• PROBLEM DETAILS:
In the answer, give the entries below exactly, from the first line through the line with "[318,267,388,278] [37,286,118,297] a", with every picture omitted.

•••••

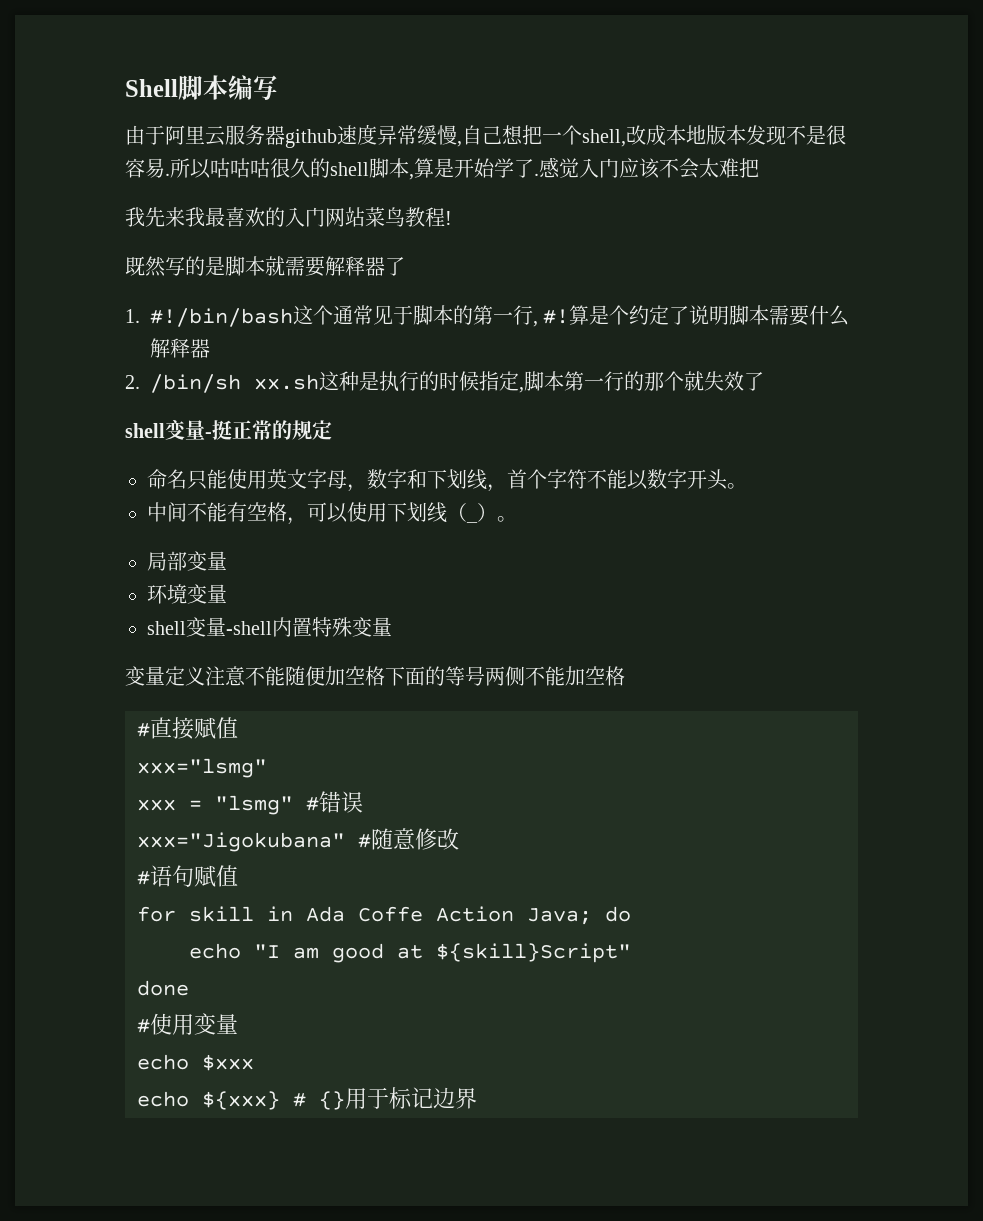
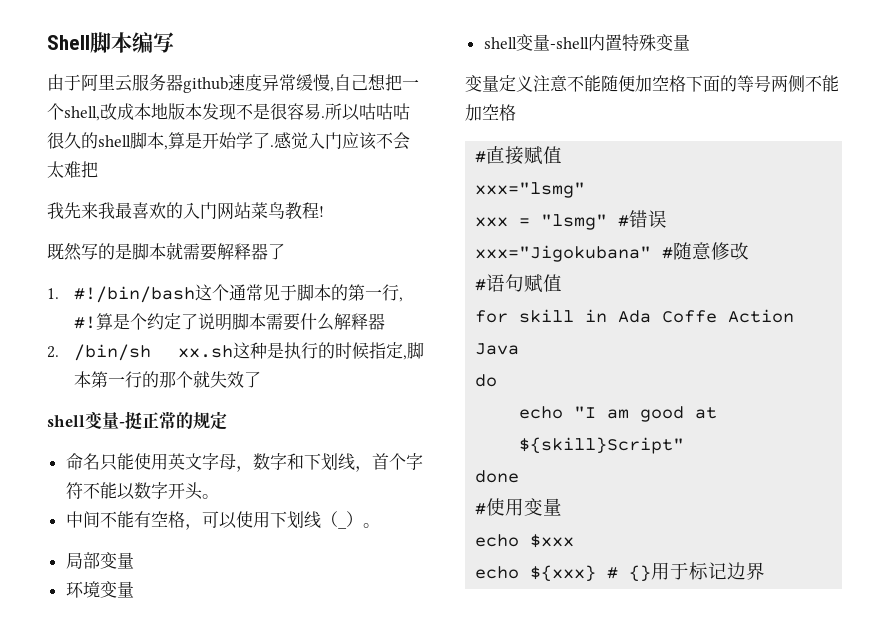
[527,908,592,925] Java; -> [475,343,520,355] Java //

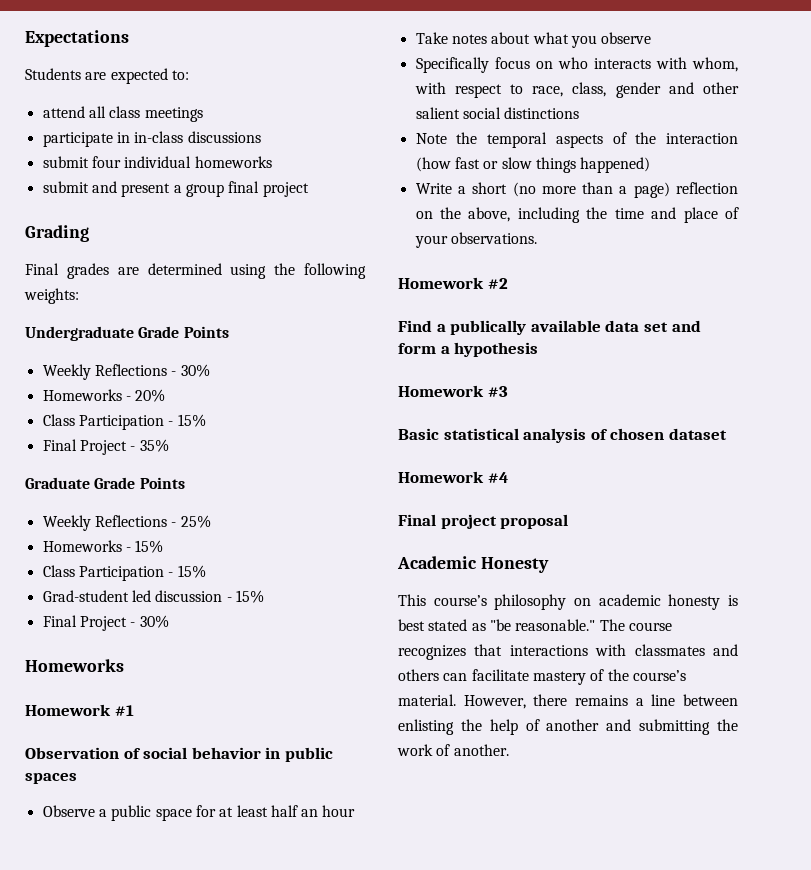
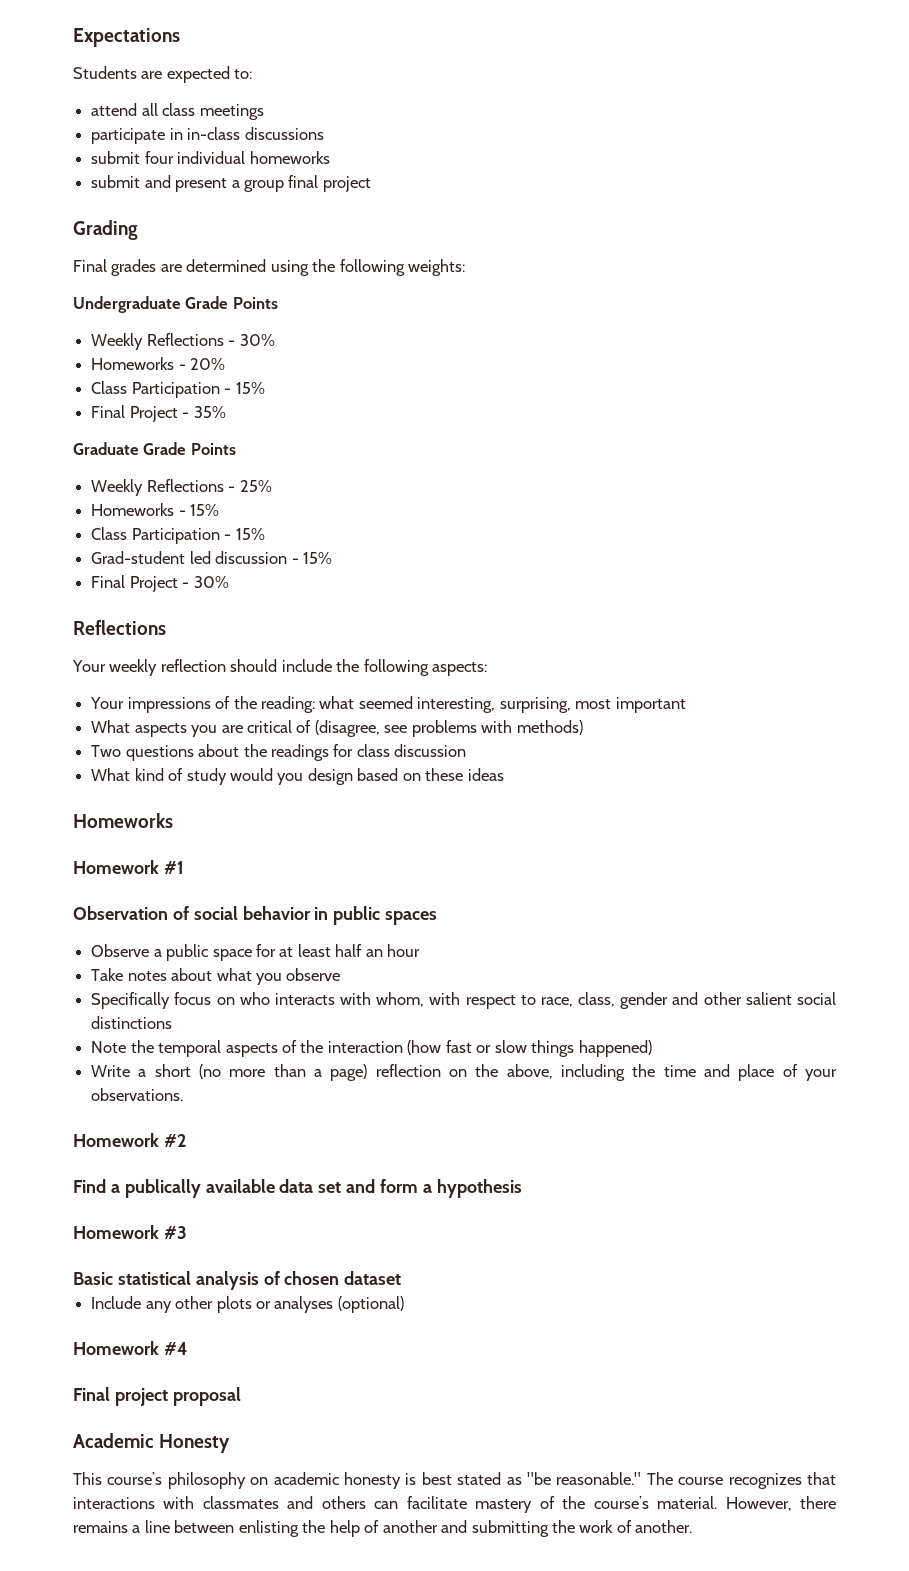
(169, 621) none -> [73,620,166,635] [72,659,488,676] [90,696,686,713] [91,720,583,737] [91,744,467,761] [91,768,504,785] // Reflections // Your weekly reflection should include the following aspects: // Your impressions of the reading: what seemed interesting, surprising, most important // What aspects you are critical of (disagree, see problems with methods) // Two questions about the readings for class discussion // What kind of study would you design based on these ideas
(727, 434) none -> [91,1296,404,1313] // Include any other plots or analyses (optional)

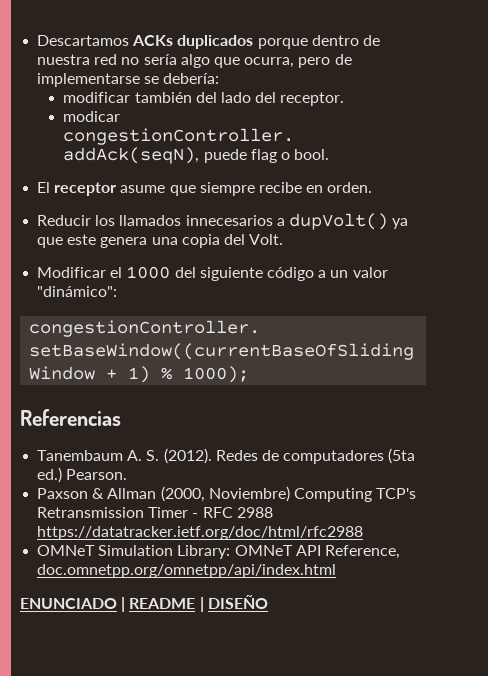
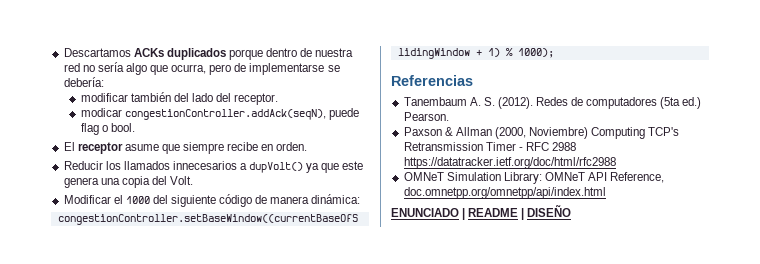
[318,267,388,278] [37,286,118,297] a un valor "dinámico": -> [255,194,361,204] de manera dinámica:

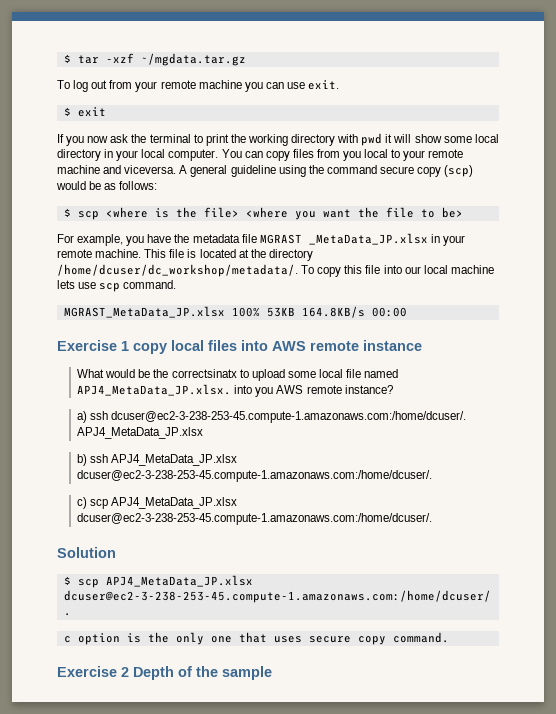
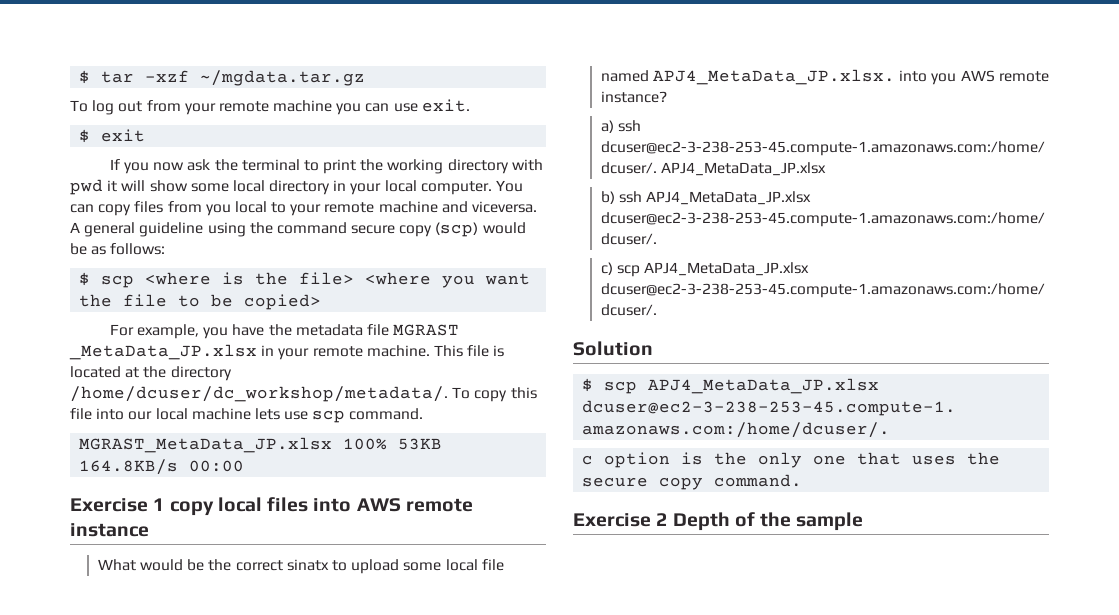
[441,207,463,218] be> -> [211,294,322,310] be copied>
[171,369,237,378] correctsinatx -> [235,559,329,571] correct sinatx
(302, 639) none -> [967,452,1001,465] the

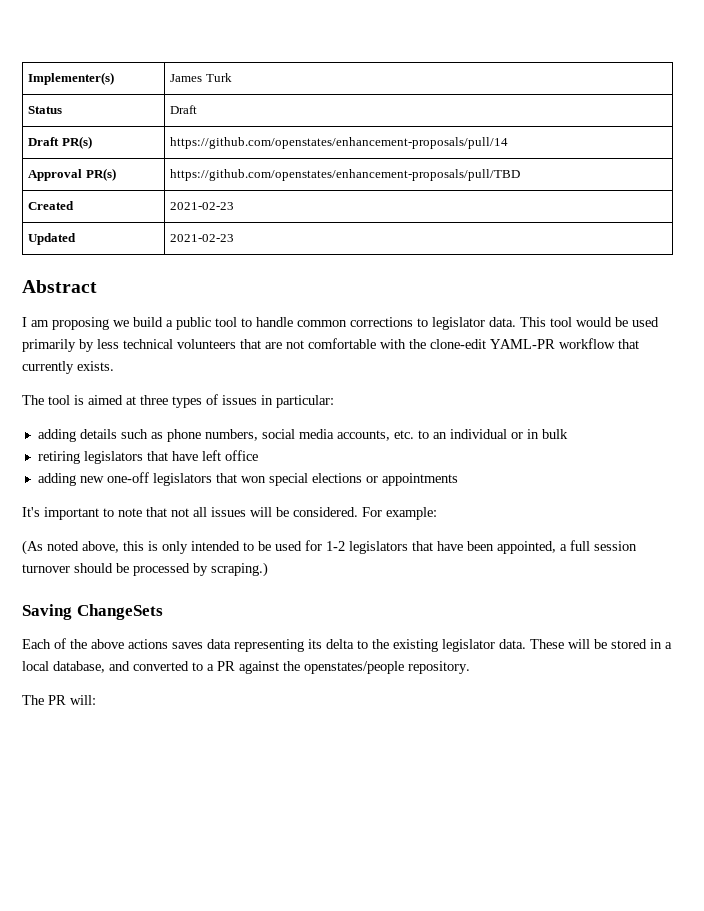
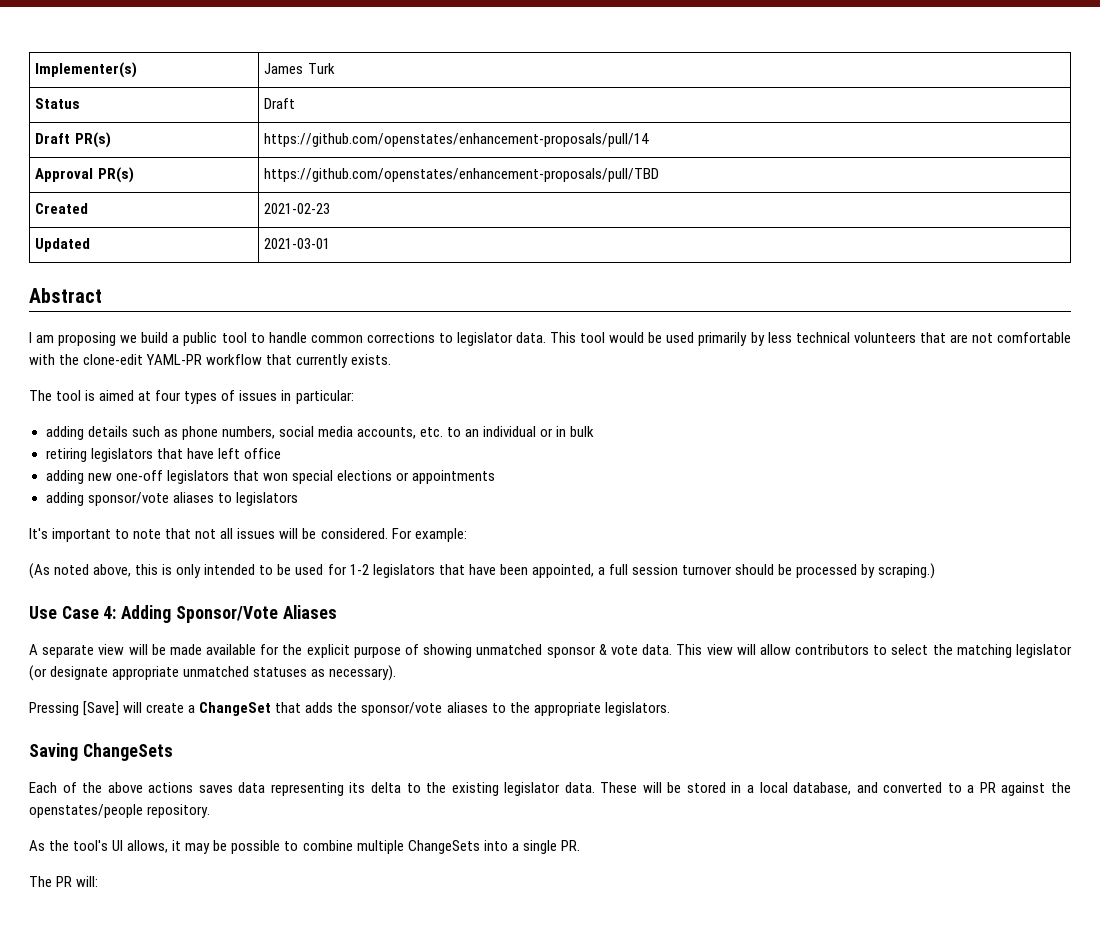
[170,234,235,242] 2021-02-23 -> [264,238,331,249] 2021-03-01
[140,395,168,405] three -> [155,390,182,401] four
(458, 479) none -> [45,492,298,506] // adding sponsor/vote aliases to legislators
(268, 569) none -> [29,605,337,623] [29,644,1073,658] [29,665,397,681] [29,701,670,716] // Use Case 4: Adding Sponsor/Vote Aliases // A separate view will be made available for the explicit purpose of showing unmatched sponsor & vote data. This view will allow contributors to select the matching legislator (or designate appropriate unmatched statuses as necessary). // Pressing [Save] will create a ChangeSet that adds the sponsor/vote aliases to the appropriate legislators.
(470, 667) none -> [29,840,580,854] // As the tool's UI allows, it may be possible to combine multiple ChangeSets into a single PR.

•••••

• EXERCISE ANSWER:
[527,908,592,925] Java; -> [475,343,520,355] Java //

(169, 621) none -> [73,620,166,635] [72,659,488,676] [90,696,686,713] [91,720,583,737] [91,744,467,761] [91,768,504,785] // Reflections // Your weekly reflection should include the following aspects: // Your impressions of the reading: what seemed interesting, surprising, most important // What aspects you are critical of (disagree, see problems with methods) // Two questions about the readings for class discussion // What kind of study would you design based on these ideas
(727, 434) none -> [91,1296,404,1313] // Include any other plots or analyses (optional)

[318,267,388,278] [37,286,118,297] a un valor "dinámico": -> [255,194,361,204] de manera dinámica:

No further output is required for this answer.